======== Source material
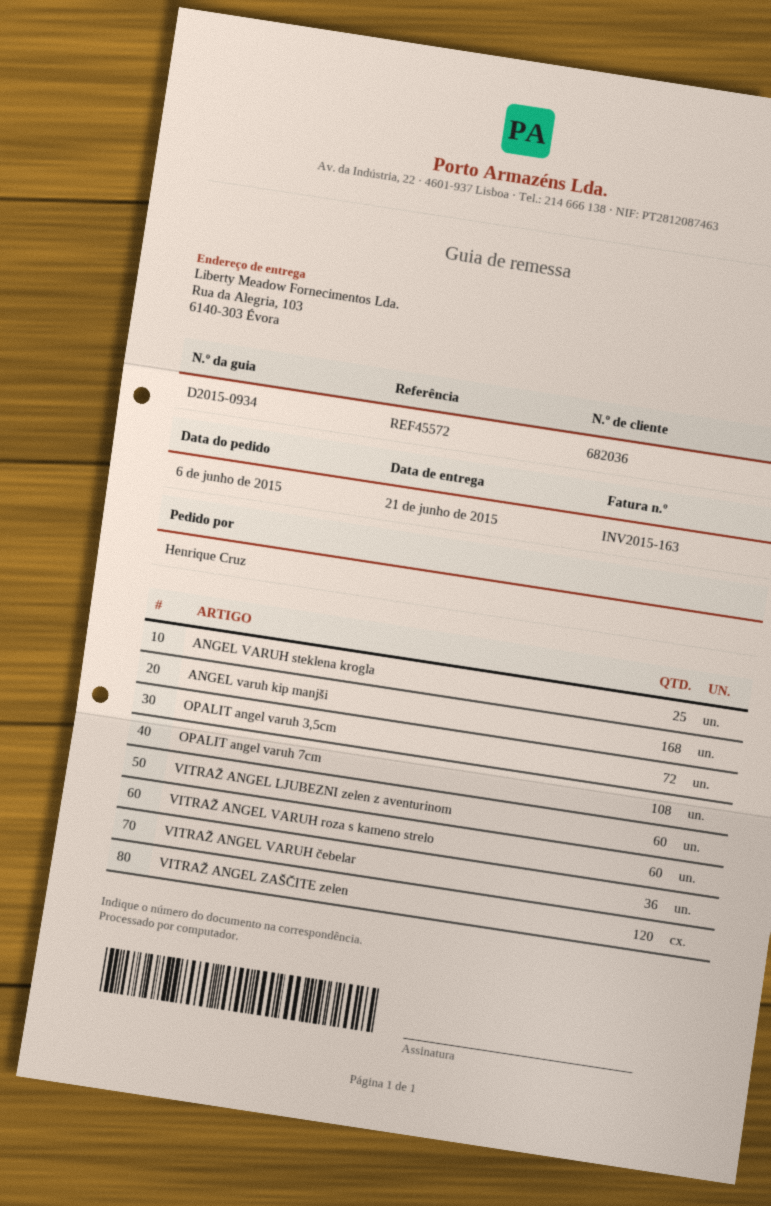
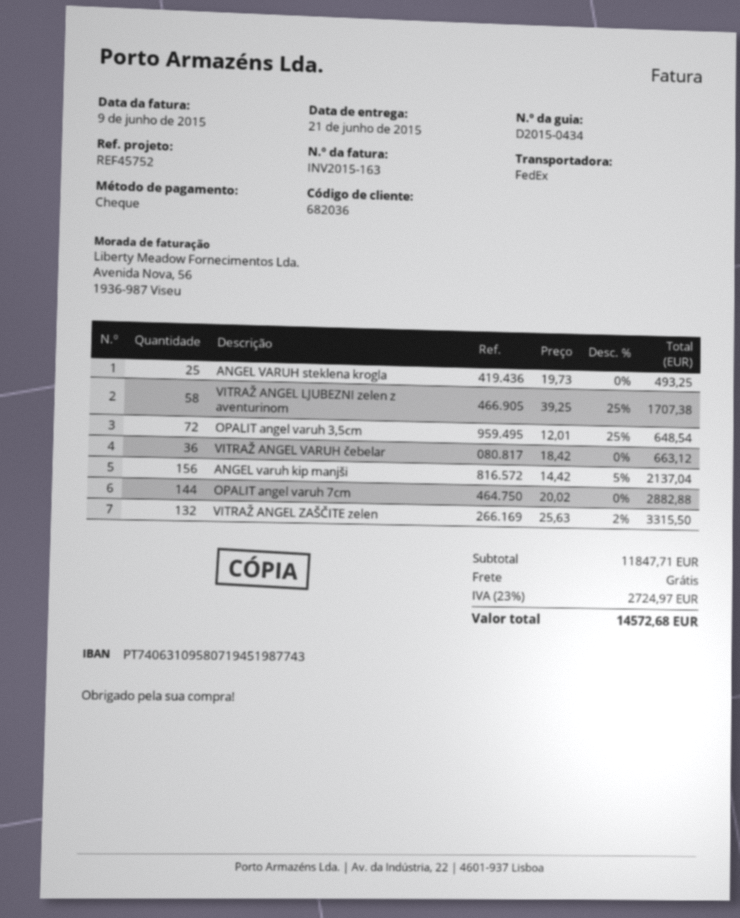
delivery note number: D2015-0934 -> D2015-0434
reference: REF45572 -> REF45752
ANGEL varuh kip manjši: 168 -> 156
OPALIT angel varuh 7cm: 108 -> 144
VITRAŽ ANGEL LJUBEZNI zelen z aventurinom: 60 -> 58
VITRAŽ ANGEL VARUH roza s kameno strelo: 60 -> none
VITRAŽ ANGEL ZAŠČITE zelen: 120 -> 132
================
**What is being asked:** Please transcribe all of the entries word for word, with the pictures left out.

**Exercise solution:**
delivery note number: D2015-0934 -> D2015-0434
reference: REF45572 -> REF45752
ANGEL varuh kip manjši: 168 -> 156
OPALIT angel varuh 7cm: 108 -> 144
VITRAŽ ANGEL LJUBEZNI zelen z aventurinom: 60 -> 58
VITRAŽ ANGEL VARUH roza s kameno strelo: 60 -> none
VITRAŽ ANGEL ZAŠČITE zelen: 120 -> 132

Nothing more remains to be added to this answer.